Clinical and genetic characterization of a large primary open angle glaucoma pedigree

Mohideen Abdul Kader, Prasanthi Namburi, Sarika Ramugade, R. Ramakrishnan, Subbiah R. Krishnadas, Ben R. Roos, Sundaresan Periasamy, Alan L. Robin, John H. Fingert

Research output: Contribution to journalArticlepeer-review


Purpose: To both characterize the clinical features of large primary open angle glaucoma (POAG) pedigree from a village in southern India and to investigate the genetic basis of their disease. Materials and methods: Eighty-four members of a large pedigree received complete eye examinations including slit lamp examination, tonometry, gonioscopy, and ophthalmoscopy. Some were further studied with perimetry. Those diagnosed with POAG were tested for disease-causing mutations in the myocilin and optineurin genes with Sanger sequencing. Results: Fourteen of 84 family members were diagnosed with POAG, while eight were clinically judged to be POAG-suspects. The family structure and the pattern of glaucoma in the pedigree are complex. Features of glaucoma in this pedigree include relatively early age at diagnosis (mean 50 ± 14 years) and maximum intraocular pressures ranging from 14 to 36 mm Hg with a mean of 23 mm Hg ± 6.5 mm Hg. Patients had an average central corneal thickness (mean 529 ± 37.8 microns) and moderate cup-to-disc ratios (0.74 ± 0.14). No mutations were detected in myocilin, optineurin, or TANK binding kinase 1 (TBK1). Conclusions: We report a five-generation pedigree with a complex pattern of POAG inheritance that includes 22 POAG patients and glaucoma suspects.
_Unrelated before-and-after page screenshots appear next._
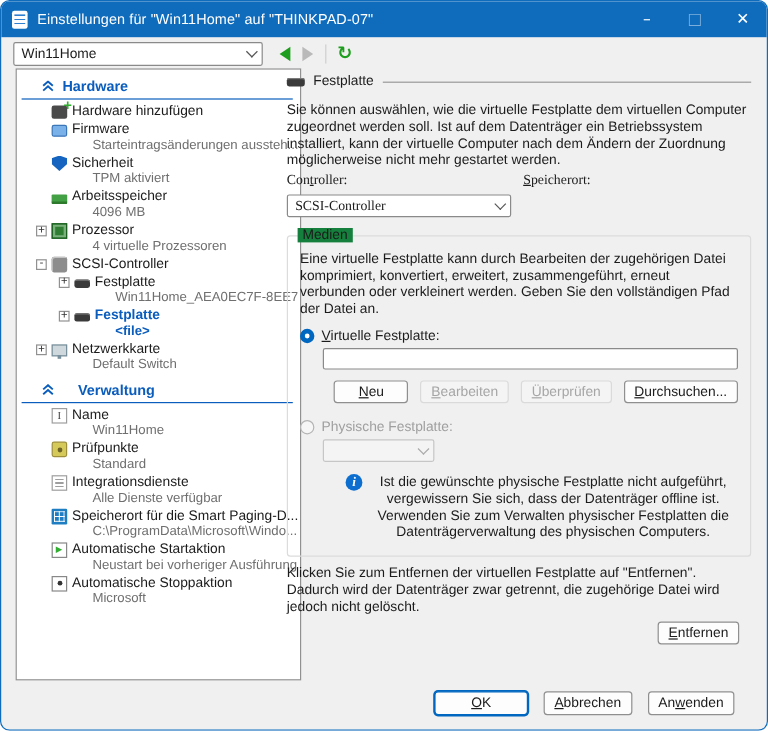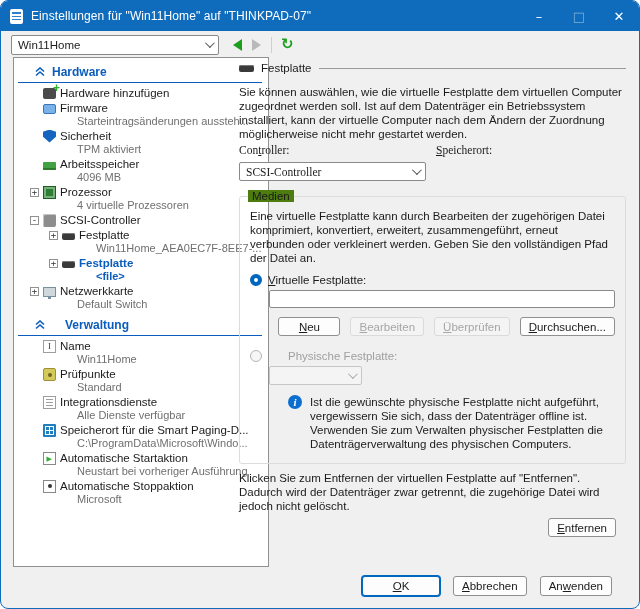--- a/index.html
+++ b/index.html
@@ -35,7 +35,7 @@
   .refresh{margin-left:9px;color:var(--green,#1e9e1e);font-weight:bold;font-size:15px;line-height:15px;
     font-family:"DejaVu Sans",sans-serif;}
   
-  .listbox{position:absolute;left:12px;top:56px;width:256px;height:510px;background:#fff;
+  .listbox{position:absolute;left:12px;top:56px;width:238px;height:510px;background:#fff;
     border:1px solid #919191;overflow:hidden;padding:4px 2px 0 0;}
   .thead{display:flex;align-items:center;gap:7px;padding:2px 4px 3px 17px;margin:1px 4px 3px 4px;
     color:var(--hdr,#0b5dbd);font-weight:bold;font-size:12px;border-bottom:1px solid var(--hdr,#0b5dbd);}

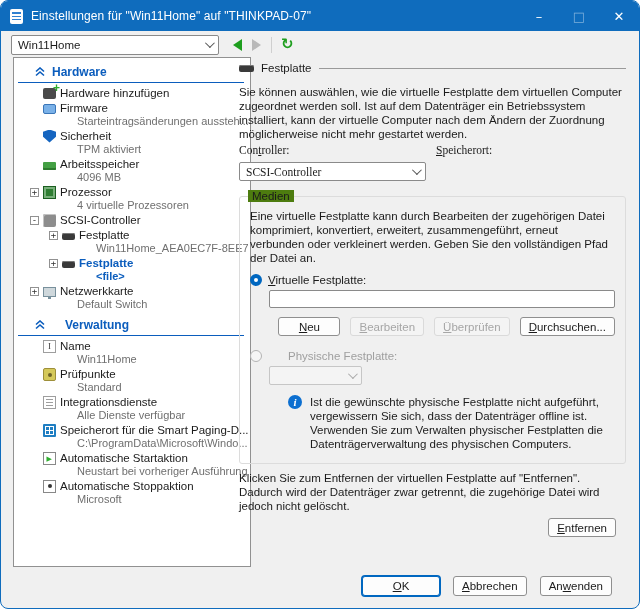--- a/index.html
+++ b/index.html
@@ -89,7 +89,7 @@
   
   .groupbox{position:relative;border:1px solid #dcdcdc;border-radius:3px;margin-top:15px;
     padding:10px 10px 10px 10px;}
-  .groupbox-label{position:absolute;top:-7px;left:8px;background:#4d7c0f;padding:0 4px;}
+  .groupbox-label{position:absolute;top:-7px;left:8px;background:#15803d;padding:0 4px;}
   .radio-row{display:flex;align-items:flex-end;gap:6px;margin-top:7px;height:14px;}
   .radio{width:12px;height:12px;border-radius:50%;flex:none;}
   .radio.on{border:4px solid var(--accent,#0067c0);background:#fff;}

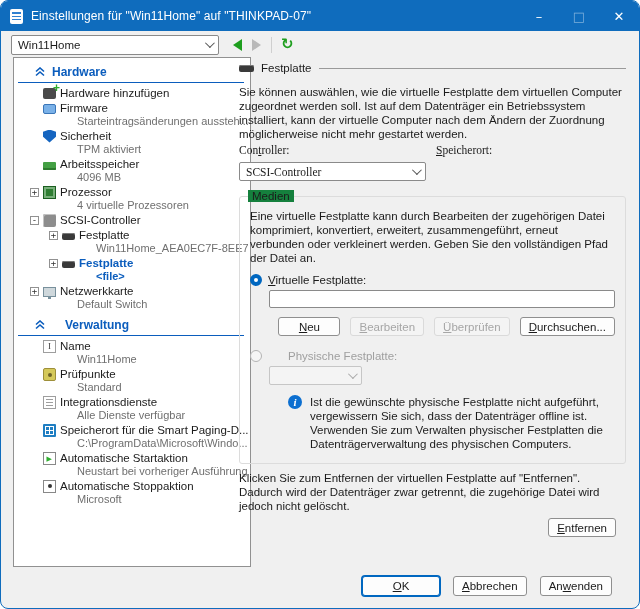--- a/index.html
+++ b/index.html
@@ -102,7 +102,7 @@
   .btn:disabled,.btn.disabled{color:#a6a6a6;border-color:#dadada;background:#f4f4f4;}
   .btn-row{display:flex;justify-content:flex-end;gap:10px;margin-top:9px;}
   .btn-row .btn{min-width:62px;}
-  .disabled-text{color:#9f9f9f;margin-left:20px;}
+  .disabled-text{color:#9f9f9f;}
   .phys-combo{margin:4px 0 0 19px;width:93px;border-color:#c6c6c6;background:#f4f4f4;}
   .phys-combo .chev{border-color:#aaa;}
   .info-row{display:flex;gap:8px;margin:10px 0 2px 38px;}

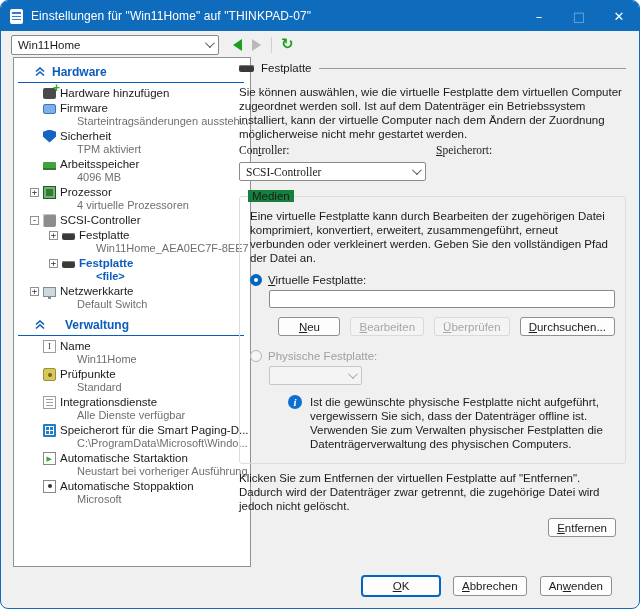--- a/index.html
+++ b/index.html
@@ -109,7 +109,7 @@
   .info-icon{width:14px;height:14px;border-radius:50%;background:#0c6fd0;color:#fff;flex:none;
     font-family:"Liberation Serif",serif;font-style:italic;font-weight:bold;font-size:11px;
     text-align:center;line-height:14px;}
-  .info-text{line-height:14px;max-width:302px;}
+  .info-text{line-height:14px;max-width:302px;text-align:center;}
   .remove-para{line-height:14px;margin-top:7px;}
   .remove-btn-wrap{display:flex;justify-content:flex-end;margin:5px 10px 0 0;}
   .remove-btn{min-width:67px;}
Although the familial clustering of POAG in this pedigree is consistent with dominant inheritance of a glaucoma-causing gene, mutations were not detected in genes previously associated with autosomal dominant glaucoma, suggesting the involvement of a novel disease-causing gene in this pedigree.

Original languageEnglish (US)
Pages (from-to)222-225
Number of pages4
JournalOphthalmic genetics
Issue number3
StatePublished - May 4 2017


  • Genetics
  • POAG
  • glaucoma
  • pedigree

ASJC Scopus subject areas

  • Pediatrics, Perinatology, and Child Health
  • Ophthalmology
  • Genetics(clinical)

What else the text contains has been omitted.